> **TASK BRIEF**:
For the material below, output exactly the span from the line with "and not damaged.</p>" to the line with "in steering arm.</p>", including both, and nothing besides.

> **DATASET CONTENT**:
◆ ◆ ◆

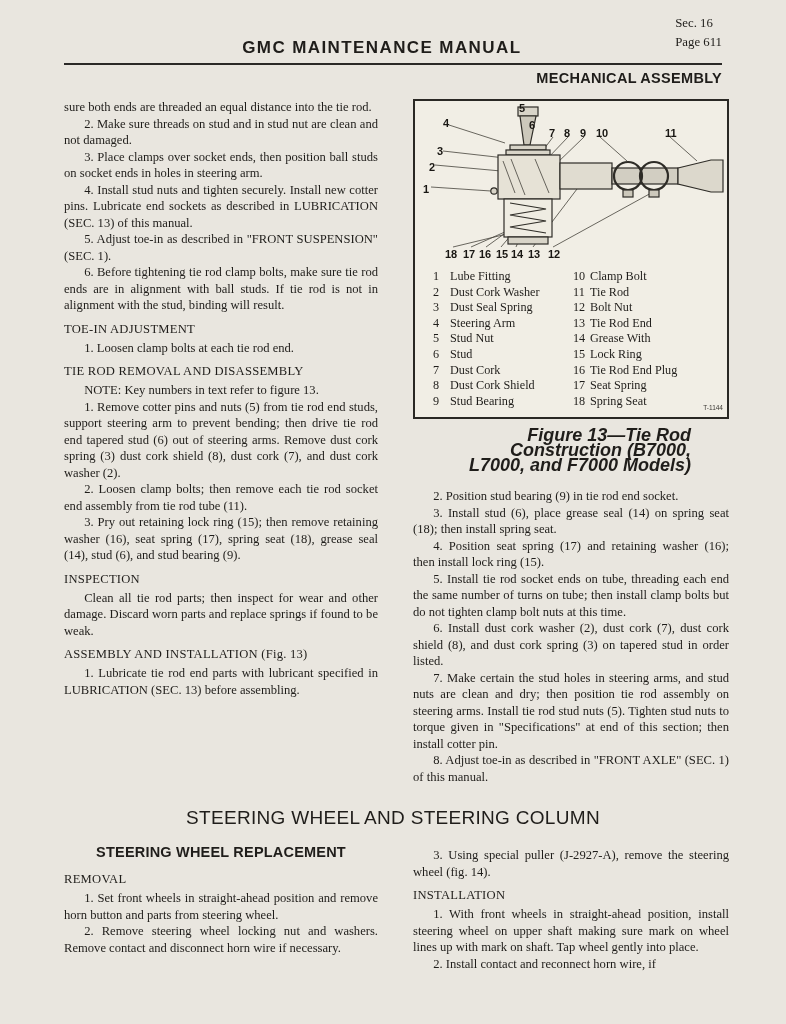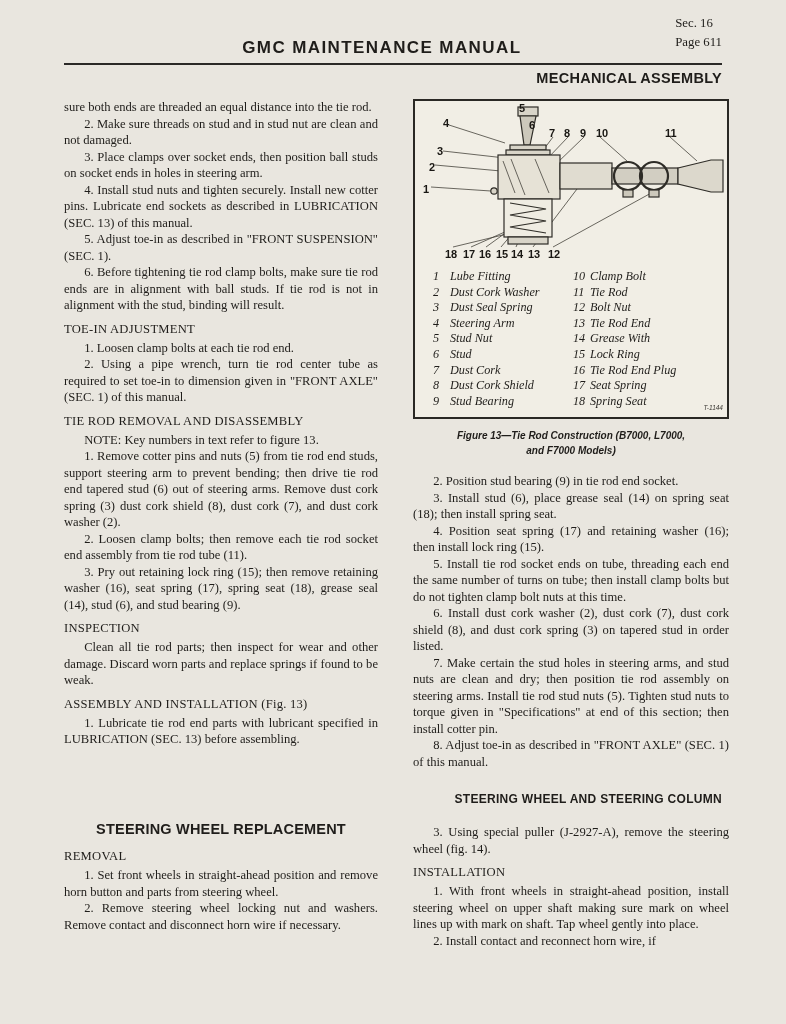--- a/index.html
+++ b/index.html
@@ -40,37 +40,37 @@
 
   
   .fig { display:block; }
   .fig-box { border:2px solid #2a2824; background:#f1eee5; }
   .fig-drawing { position:relative; height:164px; }
   .fig-drawing svg { display:block; }
   .callout {
     position:absolute; font-family:"Liberation Sans","DejaVu Sans",sans-serif;
     font-weight:bold; font-size:11px; color:#191713;
   }
-  .fig-parts { position:relative; display:flex; padding:4px 14px 8px 18px;font-style:italic; }
+  .fig-parts { position:relative; display:flex; padding:4px 14px 8px 18px; }
   .parts-col { width:50%; }
   .part { font-size:12.2px; line-height:15.6px; white-space:nowrap; }
   .pn { display:inline-block; width:17px; }
   .fig-ref { position:absolute; right:4px; bottom:6px; font-size:6.5px; font-family:"Liberation Sans",sans-serif; color:#3a3833; }
   .fig-caption {
-    margin:9px auto 0 auto; width:240px; text-align:center;
-    font-family:"Liberation Sans","DejaVu Sans",sans-serif;
-    font-weight:bold; font-style:italic; font-size:10px; line-height:15px;
+    margin:9px auto 0 auto; width:240px; text-align:right;
+    font-family:"Liberation Sans","DejaVu Sans",sans-serif;
+    font-weight:bold; font-style:italic; font-size:18px; line-height:15px;
   }
   .after-fig { margin-top:15px; }
 
   
   .big-heading {
-    text-align:right; margin:22px 0 13px 0;
-    font-family:"Liberation Sans","DejaVu Sans",sans-serif;
-    font-weight:bold; font-size:12px; letter-spacing:0.3px;
+    text-align:center; margin:22px 0 13px 0;
+    font-family:"Liberation Sans","DejaVu Sans",sans-serif;
+    font-weight:normal; font-size:19px; letter-spacing:0.3px;
   }
   .sub-heading {
     text-align:center; margin:2px 0 12px 0;
     font-family:"Liberation Sans","DejaVu Sans",sans-serif;
     font-weight:bold; font-size:14.5px; letter-spacing:0.2px;
   }
   .bottom-right-first { margin-top:5px; }
 </style>
 </head>
 <body>
@@ -92,21 +92,20 @@
     <div class="col-left">
       <p class="body">sure both ends are threaded an equal distance into the tie rod.</p>
       <p class="body step">2. Make sure threads on stud and in stud nut are clean and not damaged.</p>
       <p class="body step">3. Place clamps over socket ends, then position ball studs on socket ends in holes in steering arm.</p>
       <p class="body step">4. Install stud nuts and tighten securely. Install new cotter pins. Lubricate end sockets as described in LUBRICATION (SEC. 13) of this manual.</p>
       <p class="body step">5. Adjust toe-in as described in "FRONT SUSPENSION" (SEC. 1).</p>
       <p class="body step">6. Before tightening tie rod clamp bolts, make sure tie rod ends are in alignment with ball studs. If tie rod is not in alignment with the stud, binding will result.</p>
 
       <h3 class="caps">TOE-IN ADJUSTMENT</h3>
       <p class="body step">1. Loosen clamp bolts at each tie rod end.</p>
-      <p class="body step">2. Using a pipe wrench, turn tie rod center tube as required to set toe-in to dimension given in "FRONT AXLE" (SEC. 1) of this manual.</p>
 
       <h3 class="caps">TIE ROD REMOVAL AND DISASSEMBLY</h3>
       <p class="body step">NOTE: Key numbers in text refer to figure 13.</p>
       <p class="body step">1. Remove cotter pins and nuts (5) from tie rod end studs, support steering arm to prevent bending; then drive tie rod end tapered stud (6) out of steering arms. Remove dust cork spring (3) dust cork shield (8), dust cork (7), and dust cork washer (2).</p>
       <p class="body step">2. Loosen clamp bolts; then remove each tie rod socket end assembly from tie rod tube (11).</p>
       <p class="body step">3. Pry out retaining lock ring (15); then remove retaining washer (16), seat spring (17), spring seat (18), grease seal (14), stud (6), and stud bearing (9).</p>
 
       <h3 class="caps">INSPECTION</h3>
       <p class="body step">Clean all tie rod parts; then inspect for wear and other damage. Discard worn parts and replace springs if found to be weak.</p>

◆ ◆ ◆

> **ANSWER TO THE PROBLEM**:
       <p class="body step">2. Make sure threads on stud and in stud nut are clean and not damaged.</p>
       <p class="body step">3. Place clamps over socket ends, then position ball studs on socket ends in holes in steering arm.</p>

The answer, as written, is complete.